In the first group, the primary concern is ensuring compliance with the Health Insurance Portability and Accountability Act (HIPAA), which protects patients' privacy rights. The guidelines for ensuring compliance with HIPAA in social media outreach are fairly straightforward: don't identify patients by name or upload photos of video of them to social sites without a signed consent form. In a sense, this is a no-brainer. Would any responsible communications pro use patient names and images in more traidtional forms of marketing without permission? Of course not.
As we've advised here before, healthcare professionals who want to engage online with seekers of medical information who are not their patients should keep the discussion general in nature; offer links and resources; avoid offering anything close to a diagnosis or treatment regimen; and use a disclaimer along the lines of those included by many healthcare professionals in the emails they send.
For the pharma and medical device group, things are somewhat less clear cut. Pfizer's PR chief complained in August that The Food and Drug Administration has not offered pharma companies enough guidance on what they can and cannot do in social media. Two FDA regulations in particular are potentially applicable to social outreach online: 1) adverse event reporting requirements, which state that when a pharma or medical device company encounters a description of side effects by a user of their products, they must report the incident to the FDA, and 2) "fair balance" guidelines, which require pharma companies in all communications, including advertising, to describe side effects in fair balance with the description of good, intended effects of a drug. If your evening of television viewing has ever been interrupted by a graphic description of side effects in a TV commercial, you have this FDA guideline to thank for it.
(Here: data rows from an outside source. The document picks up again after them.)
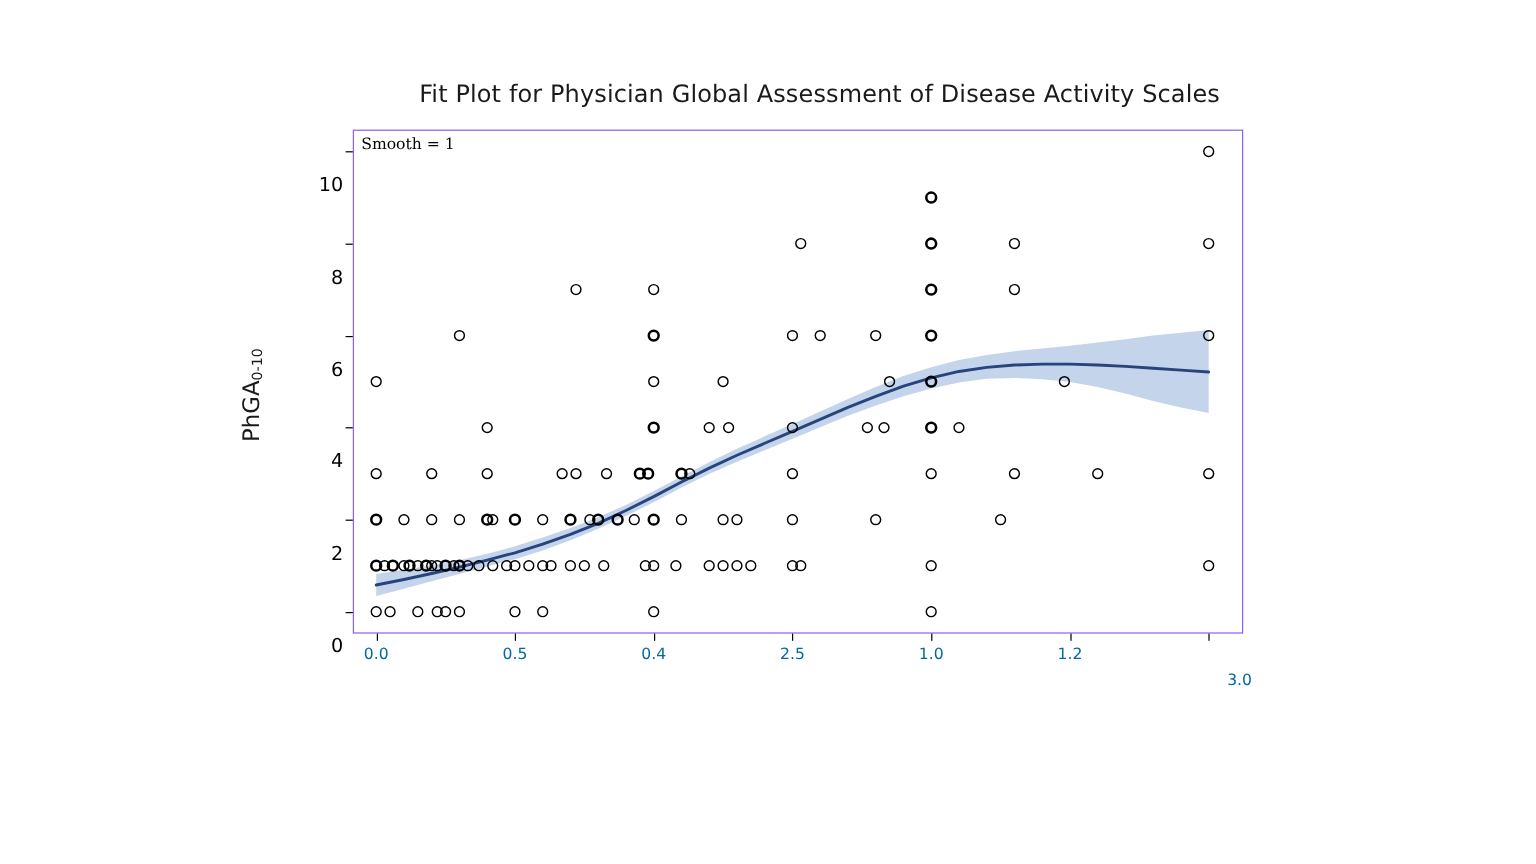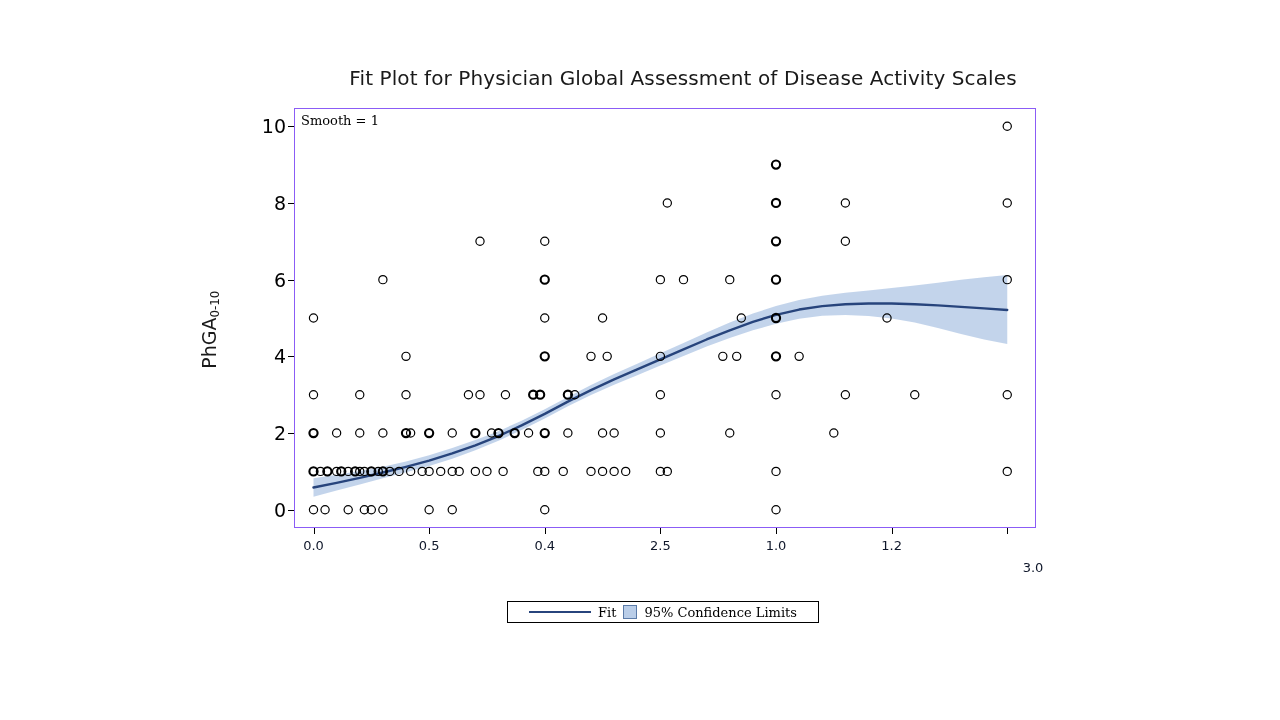"10" .ytick-wrap { font-size: 19px -> 16px; margin-top: none -> 28px }
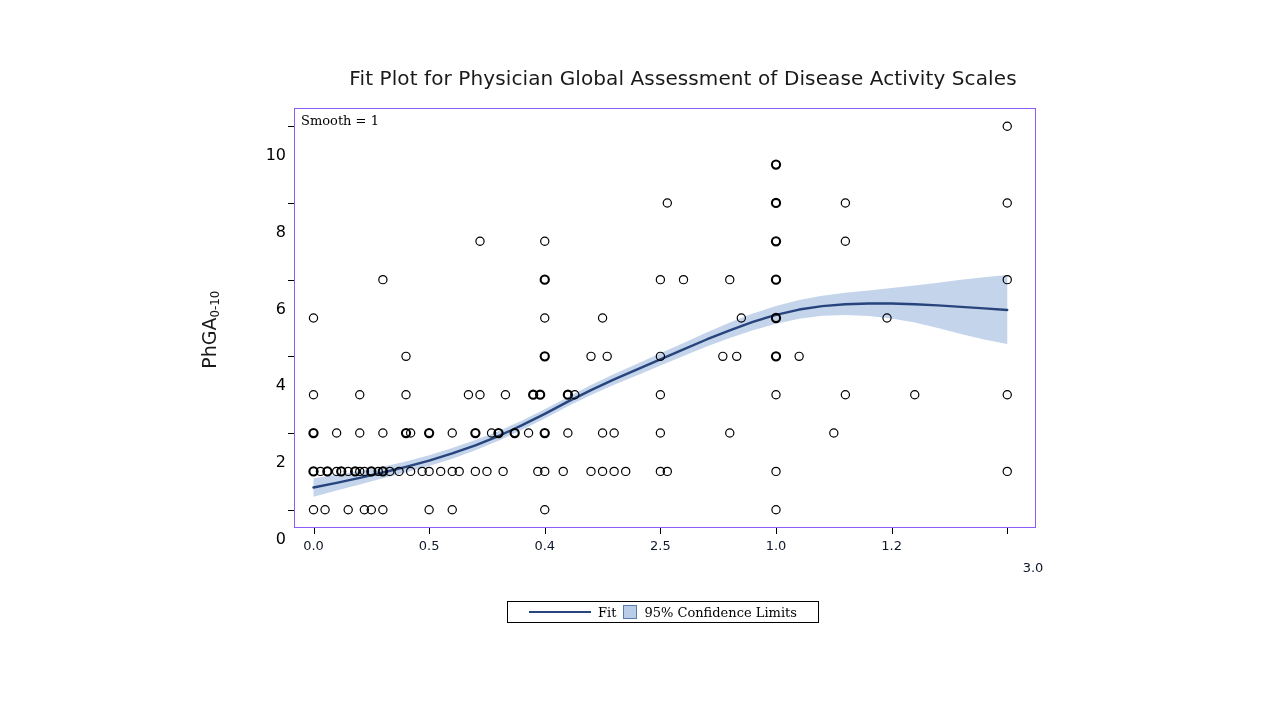"0.0" .xtick-wrap { color: #0f172a -> #0369a1 }
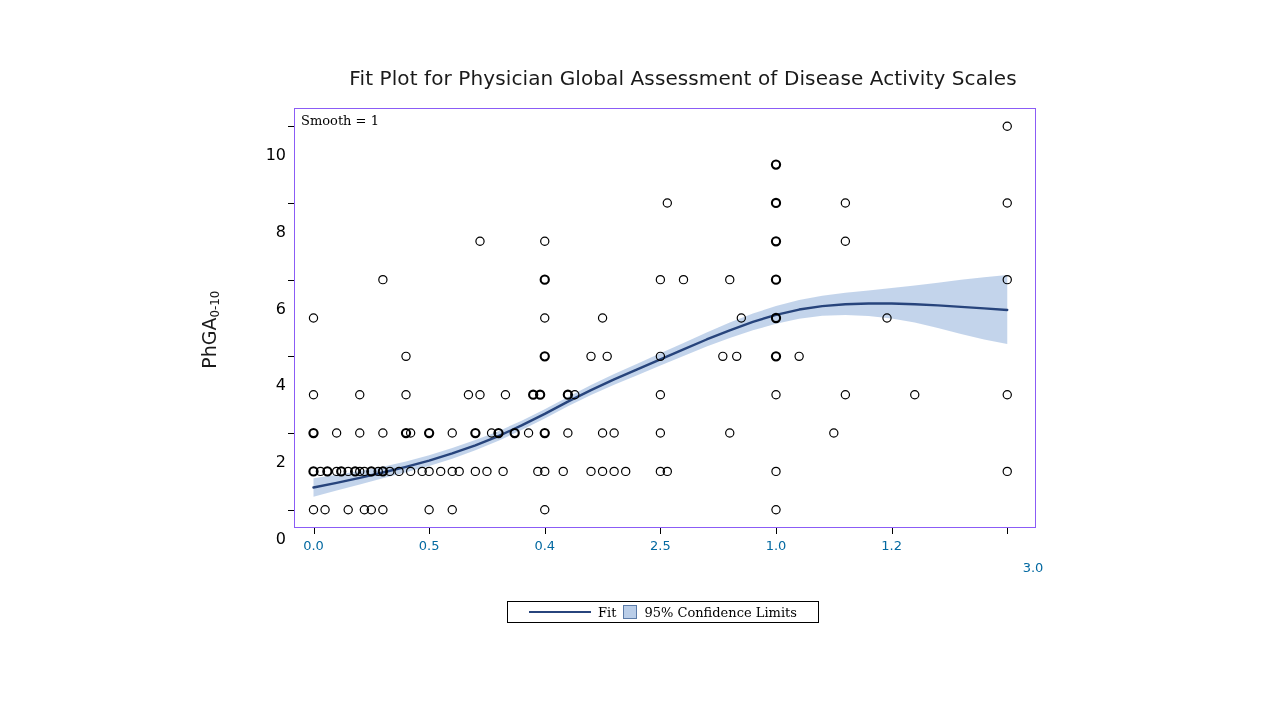"Fit" div { html: <div> <span></span> <span>Fit</span> <span></span> <span>95% Confidence Limits</span> </div> -> none }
Legal counsel at various healthcare institutions and pharma companies have different opinions of the extent to which they encounter messages requiring regulatory reporting when they monitor social media. A Nielsen Online study found that due to requirements that the user of a drug must be identifiable, less than 1 percent of social media messages were subject to FDA adverse event reporting guidelines.
As for fair balance requirements, a golden rule of social media marketing is to listen, converse and offer helpful information, rather than pitch your product. If healthcare marketers take that to heart, they may not be faced with the impossibility of trying to describe a long list of side effects in a 140-character tweet.